Vols à main armée, assassinats et violations graves des droits humains rythment désormais le quotidien des habitants de Kamituga, ville minière du Sud-Kivu pourtant fortement militarisée. La situation sécuritaire suscite une vive inquiétude au sein de la population locale.
Selon Mazambi Masudi, coordinateur du Mouvement des Sociétés Civiles du Congo (MSCO Kamituga), « chaque nuit est un enfer pour la population kagalaise ». Il décrit une ville où des hommes armés, parfois identifiés, opèrent sans être inquiétés.
Kamituga est pourtant sous la surveillance de plusieurs forces : les Forces armées de la République démocratique du Congo (FARDC), des contingents de l’armée burundaise, les groupes d’autodéfense Wazalendo ainsi que la Police nationale congolaise (PNC).
Malgré cette présence sécuritaire importante, les actes criminels persistent. Des habitants dénoncent des agressions nocturnes, des extorsions et des assassinats récurrents, plongeant la ville dans un climat de peur permanent.
« L’espérance de vie de la population s’est amenuisée », déplore Mazambi Masudi, affirmant que des familles entières passent leurs nuits dans l’angoisse, certaines quittant même leurs domiciles à la tombée de la nuit. Les commerces ferment précocement, paralysant l’activité économique.
Des voix locales accusent certains éléments des forces de sécurité de tirer profit du désordre ambiant, ce qui accentuerait la méfiance et le désespoir des habitants.
« Les malfaiteurs imposent leur pouvoir dans une ville très militarisée mais pas sécurisée », insiste le coordinateur du MSCO.
Face à cette situation, Mazambi Masudi lance un appel aux autorités civiles, militaires et policières pour une réaction urgente. Il exhorte les forces engagées dans la zone à faire preuve de professionnalisme et de patriotisme afin de protéger efficacement les civils.

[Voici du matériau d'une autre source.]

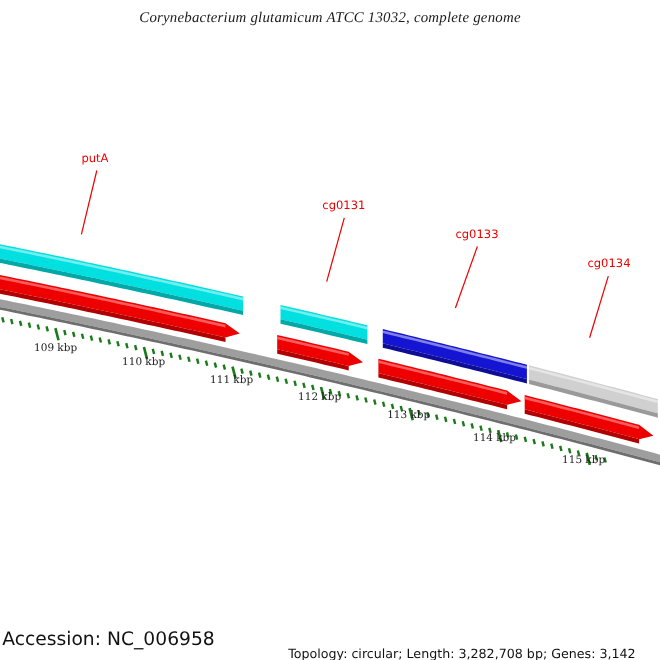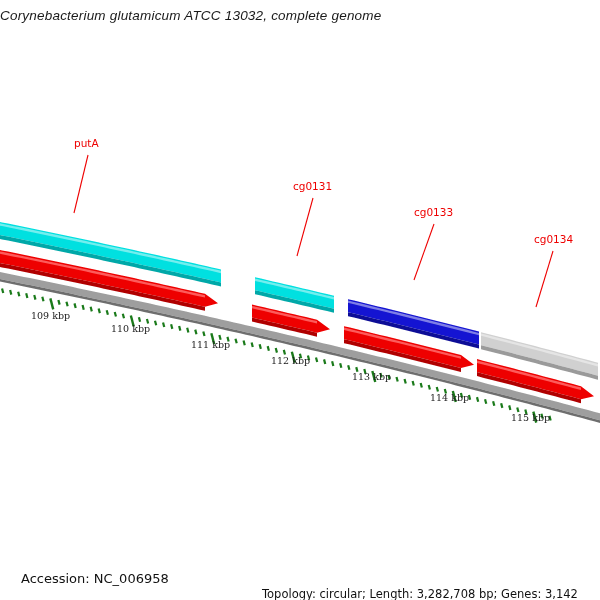"Corynebacterium glutamicum ATCC 13032," .title { font-family: Liberation Sans, sans-serif -> Liberation Serif, serif; text-align: none -> center }
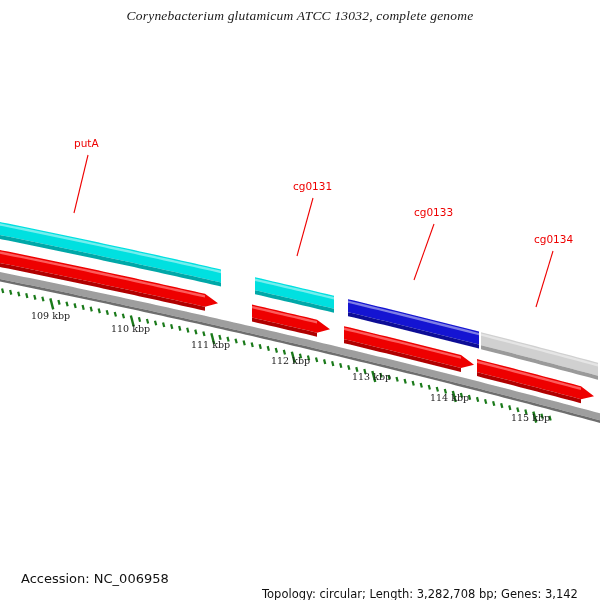"Accession: NC_006958" .status-left { font-size: 13px -> 17px; left: 21px -> 2px }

Cette alerte intervient dans un contexte marqué par la persistance des conflits armés dans l’Est de la RDC. Plusieurs territoires du Nord-Kivu et du Sud-Kivu restent affectés par l’activisme des rebelles de l’Alliance Fleuve Congo – M23, un mouvement que Kinshasa accuse d’être soutenu par le Rwanda.
Dans ce climat d’insécurité généralisée, les organisations de la société civile de Kamituga réclament une mobilisation immédiate pour restaurer l’ordre public et garantir la sécurité des populations.